Problem to solve => Write out, word for word, only the lines from the one with "1.044 views 2. december 2021" to the end of the data below.
──────── Excerpted data ────────
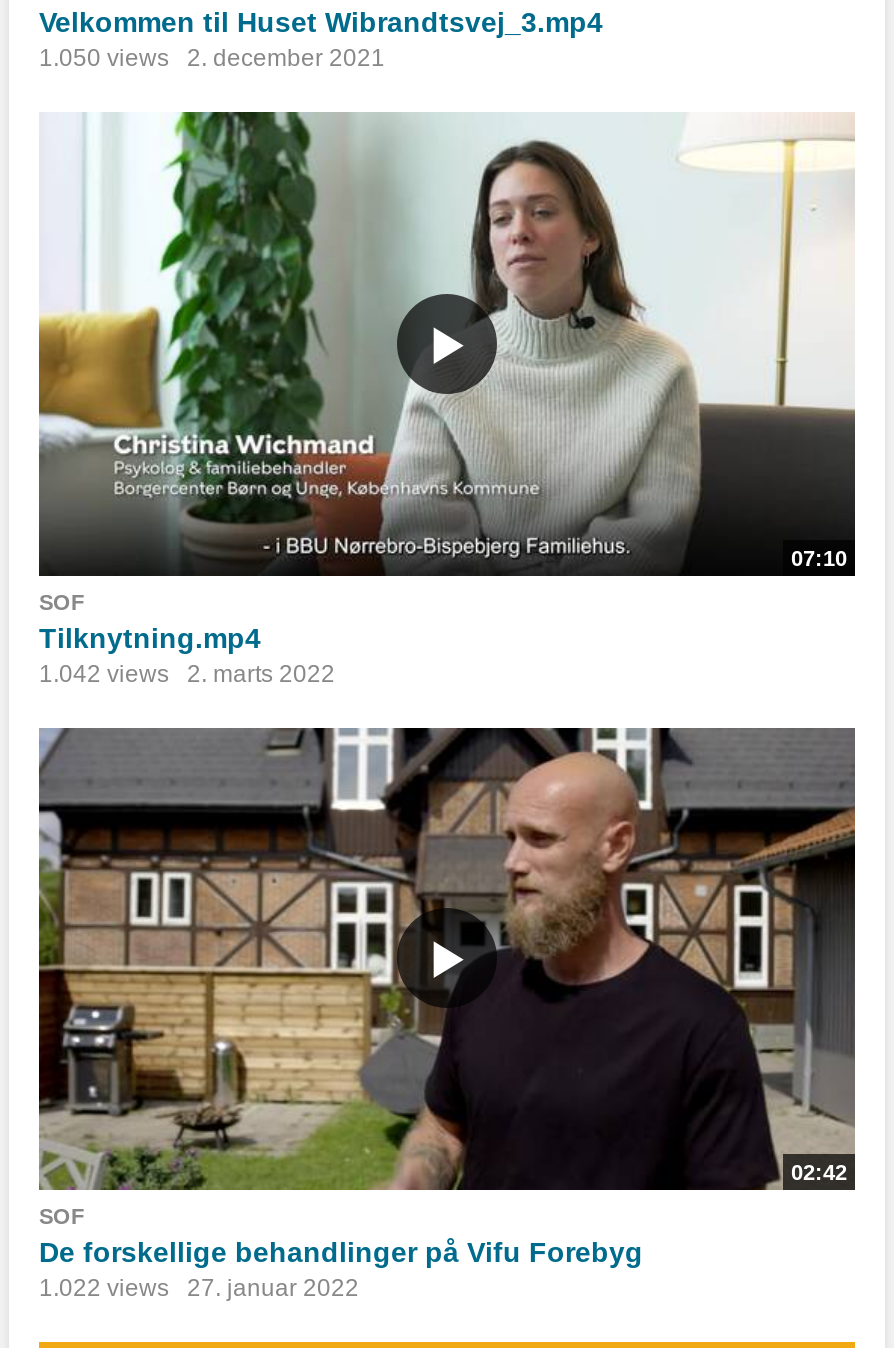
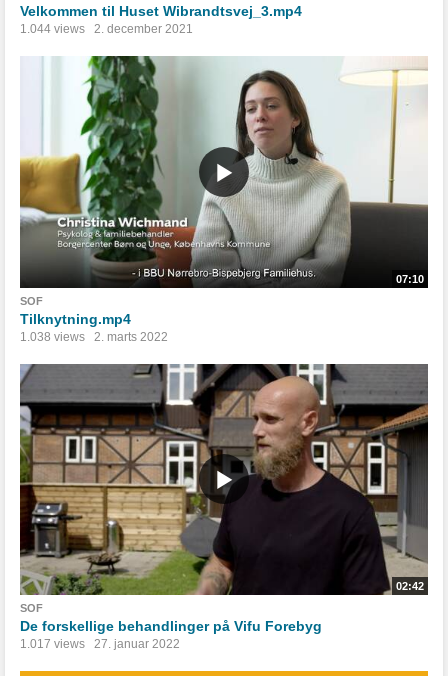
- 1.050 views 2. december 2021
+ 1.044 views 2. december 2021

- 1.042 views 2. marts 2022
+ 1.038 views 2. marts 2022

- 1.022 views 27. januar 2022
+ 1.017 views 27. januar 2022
────────
Result =>
+ 1.044 views 2. december 2021

- 1.042 views 2. marts 2022
+ 1.038 views 2. marts 2022

- 1.022 views 27. januar 2022
+ 1.017 views 27. januar 2022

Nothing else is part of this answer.